The odds against that are .68^27 or about one in 33,000. But this means that once in every 33,000 pitcher starts (there are two pitcher starts per game played in the MLB), the average pitcher should get a perfect game. Since there are about 4,860 regular season starts per year (30 teams x 162 games) then average pitcher should get a perfect game every 7 years or so. Through history, there have been about 364,000 starts in the MLB, so this would point to about 11 perfect games by average pitchers. About half the actual total.

Now, there is a powerful statistical argument for demonstrating that great pitchers should be over-weighted in perfect games stats: the probabilities are VERY sensitive to small changes in on-base percentage. Let's assume a really good pitcher has an on-base percentage against him that is 30 points less than the league average, and a bad pitcher has one 30 points worse. The better pitcher would then expect a perfect game every 10,000 starts, while the worse pitcher would expect a perfect game every 113,000 starts. I can't find the stats on individual pitchers, but my guess is the spread between best and worst pitchers on on-base percentage against has more than a 60 point spread, since the team batting average against stats (not individual but team averages, which should be less variable) have a 60 point spread from best to worst. [update: a reader points to this, which says there is actually a 125-point spread from best to worst. That is a different in expected perfect games from one in 2,000 for Jared Weaver to one in 300,000 for Derek Lowe. Thanks Jonathan]

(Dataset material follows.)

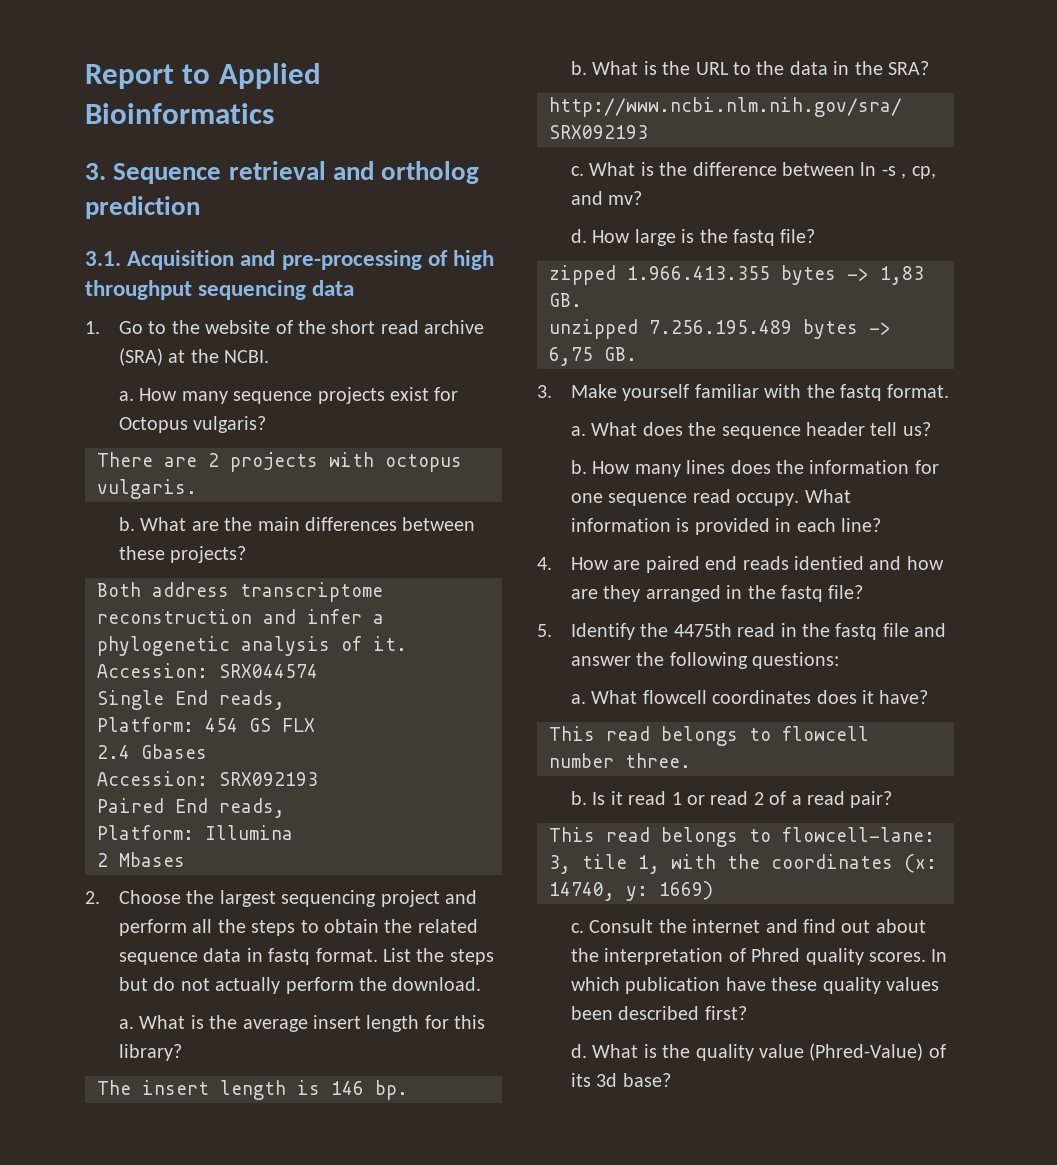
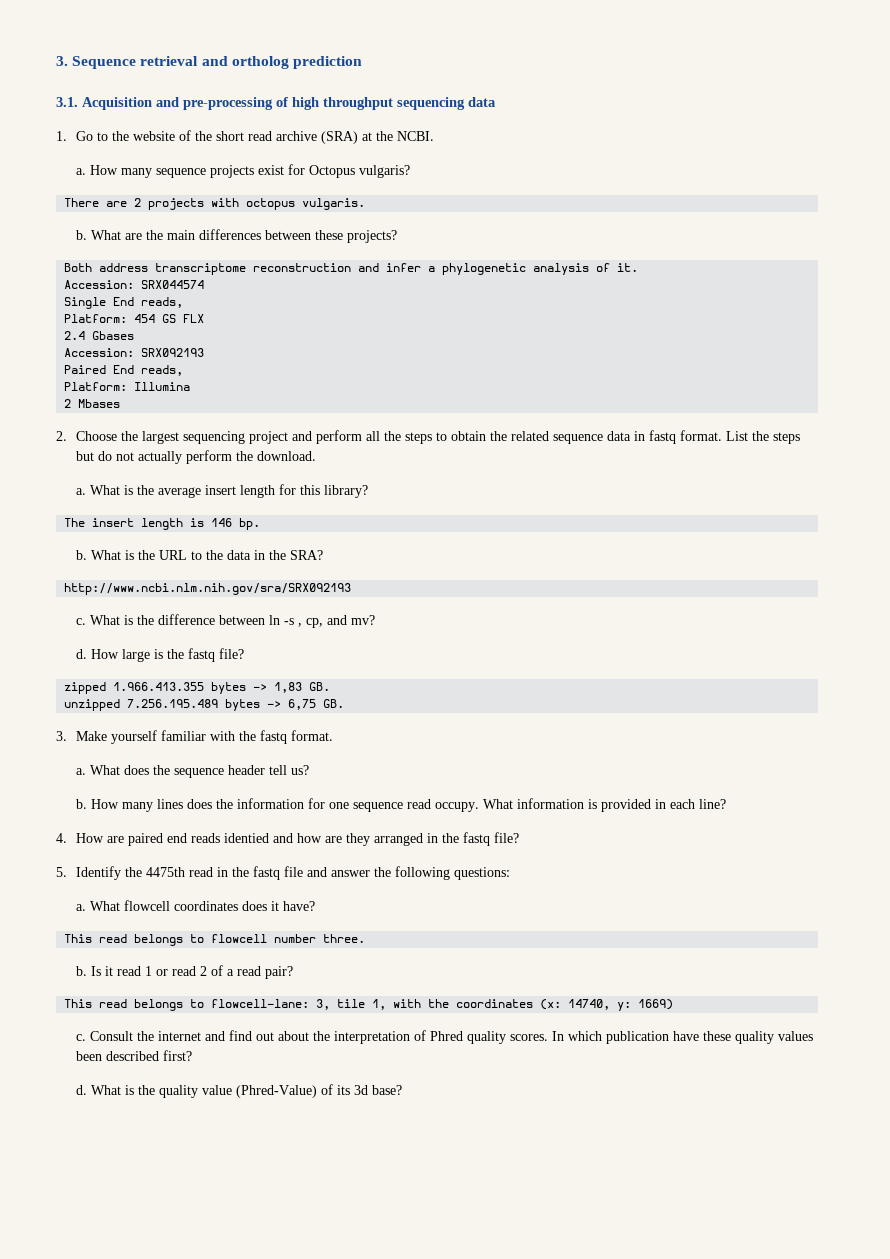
- Report to Applied Bioinformatics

**Update: **There have been 278 no-hitters in MLB history, or 12 times the number of perfect games. The odds of getting through 27 batters based on a .320 on-base percentage is one in 33,000. The odds of getting through the same batters based on a .255 batting average (which is hits but not other ways on base, exactly parallel with the definition of no-hitter) the odds are just one in 2,830. The difference between these odds is a ratio of 11.7 to one, nearly perfectly explaining the ratio of no-hitters to perfect games on pure stochastics.